RECORDS FOR THE TASK =
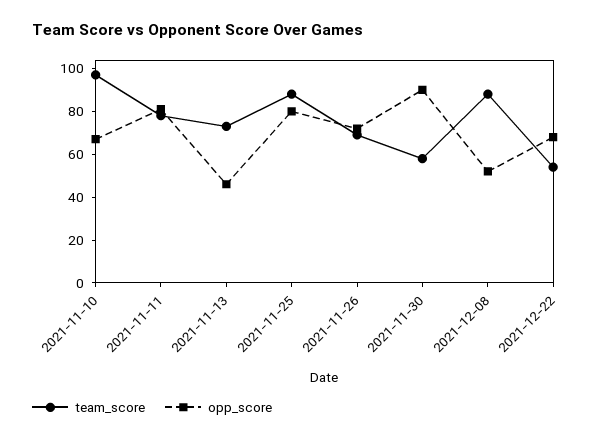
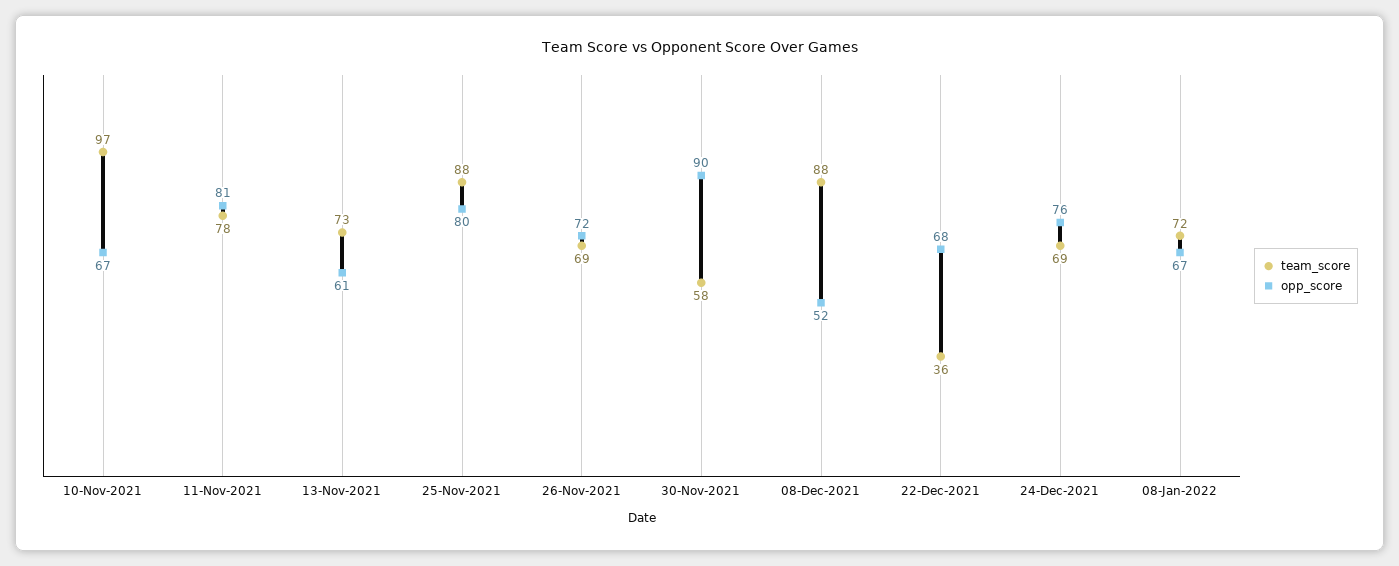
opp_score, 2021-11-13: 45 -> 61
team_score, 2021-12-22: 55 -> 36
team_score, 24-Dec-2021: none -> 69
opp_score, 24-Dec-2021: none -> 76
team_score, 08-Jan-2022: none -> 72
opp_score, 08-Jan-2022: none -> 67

ACTION ITEM = From the line containing "team_score, 08-Jan-2022: none -> 72" through the last line of the entries above, print every line exactly, including both ends, and nothing else.

EXERCISE OUTPUT =
team_score, 08-Jan-2022: none -> 72
opp_score, 08-Jan-2022: none -> 67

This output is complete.